» EXERCISE
Your answer must be the records below, repeated exactly, with every picture left out.

» Version difference data
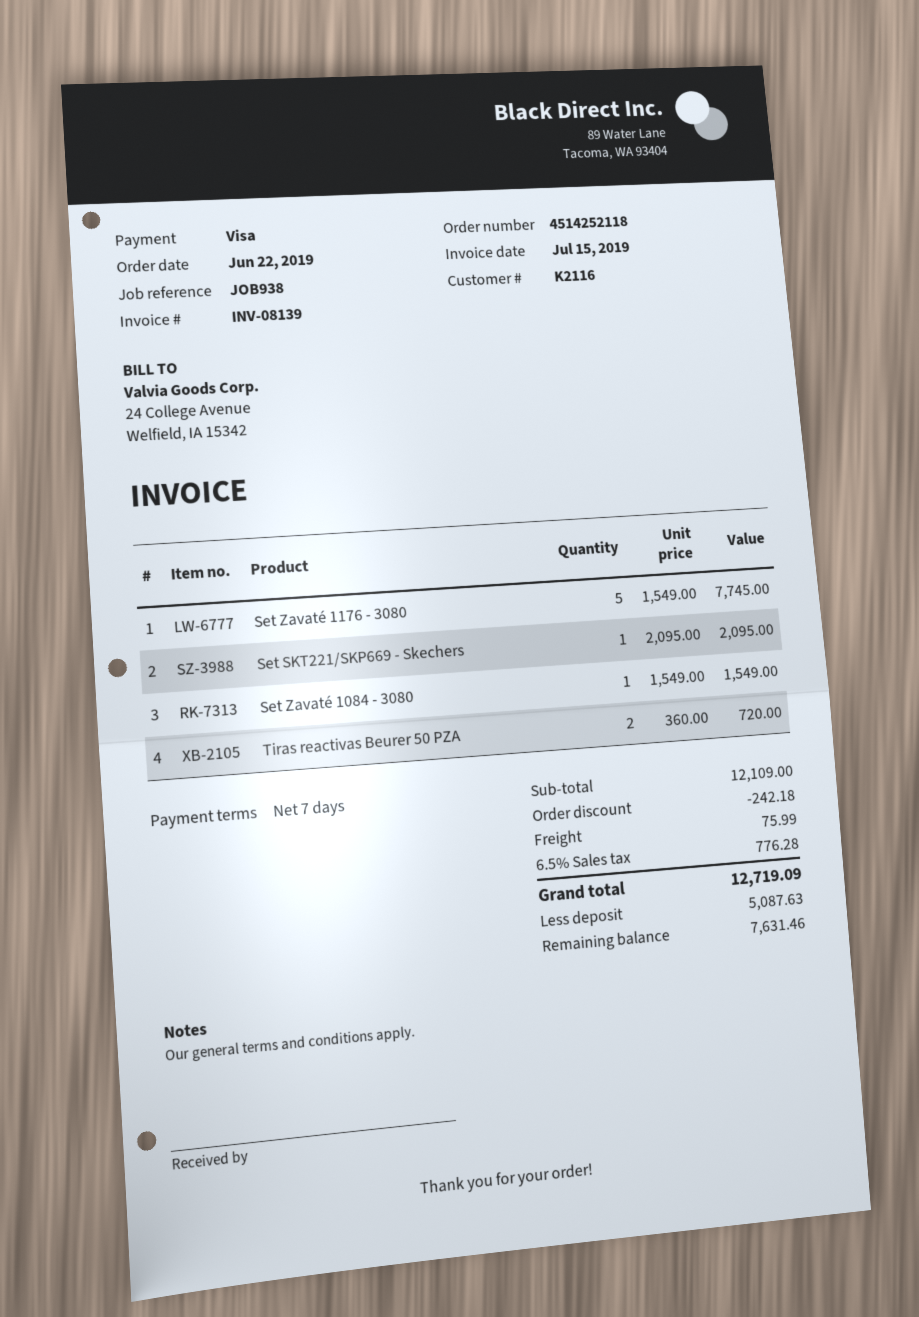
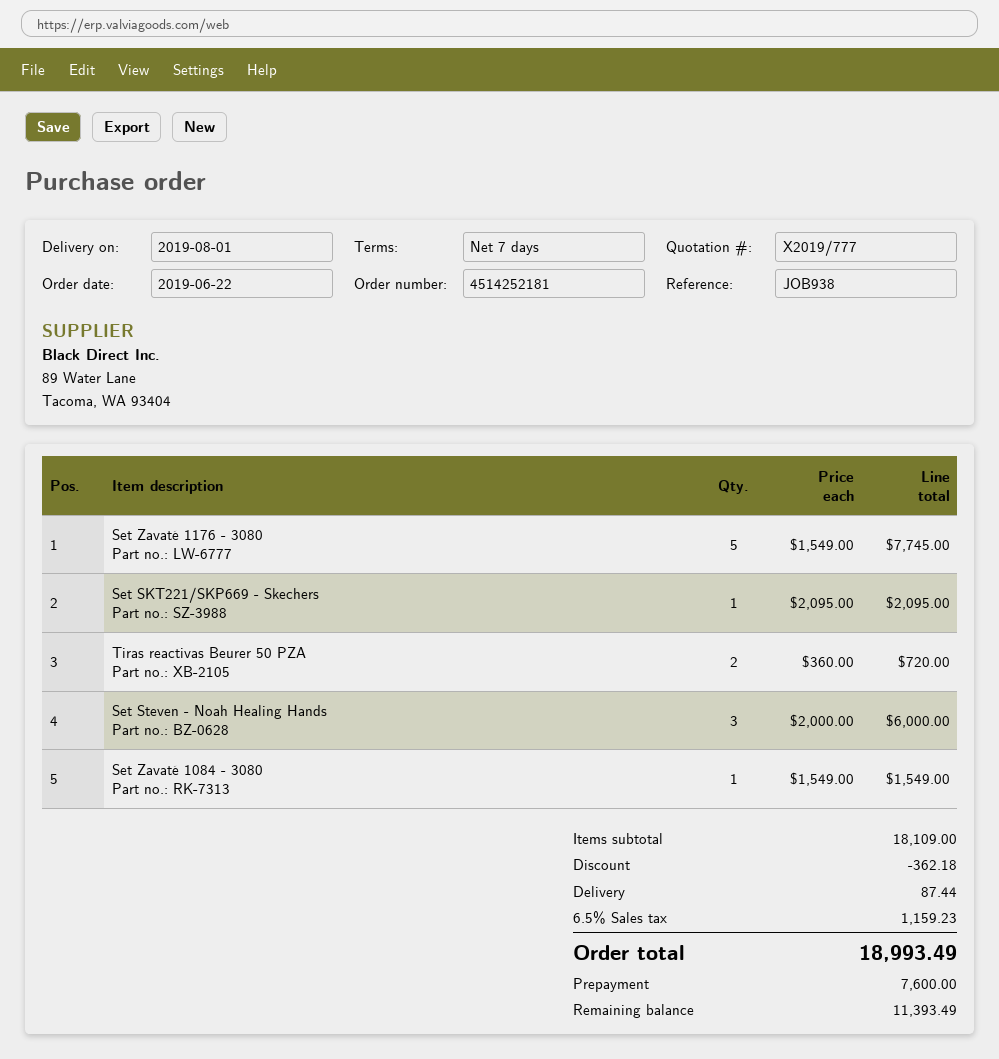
order number: 4514252118 -> 4514252181
Set Steven - Noah Healing Hands: none -> 3 x 2000.00 = 6000.00
subtotal: 12109.00 -> 18109.00
discount: 242.18 -> 362.18
shipping: 75.99 -> 87.44
tax: 6.5% = 776.28 -> 6.5% = 1159.23
total: 12719.09 -> 18993.49
deposit: 5087.63 -> 7600.00
balance: 7631.46 -> 11393.49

» RESPONSE
order number: 4514252118 -> 4514252181
Set Steven - Noah Healing Hands: none -> 3 x 2000.00 = 6000.00
subtotal: 12109.00 -> 18109.00
discount: 242.18 -> 362.18
shipping: 75.99 -> 87.44
tax: 6.5% = 776.28 -> 6.5% = 1159.23
total: 12719.09 -> 18993.49
deposit: 5087.63 -> 7600.00
balance: 7631.46 -> 11393.49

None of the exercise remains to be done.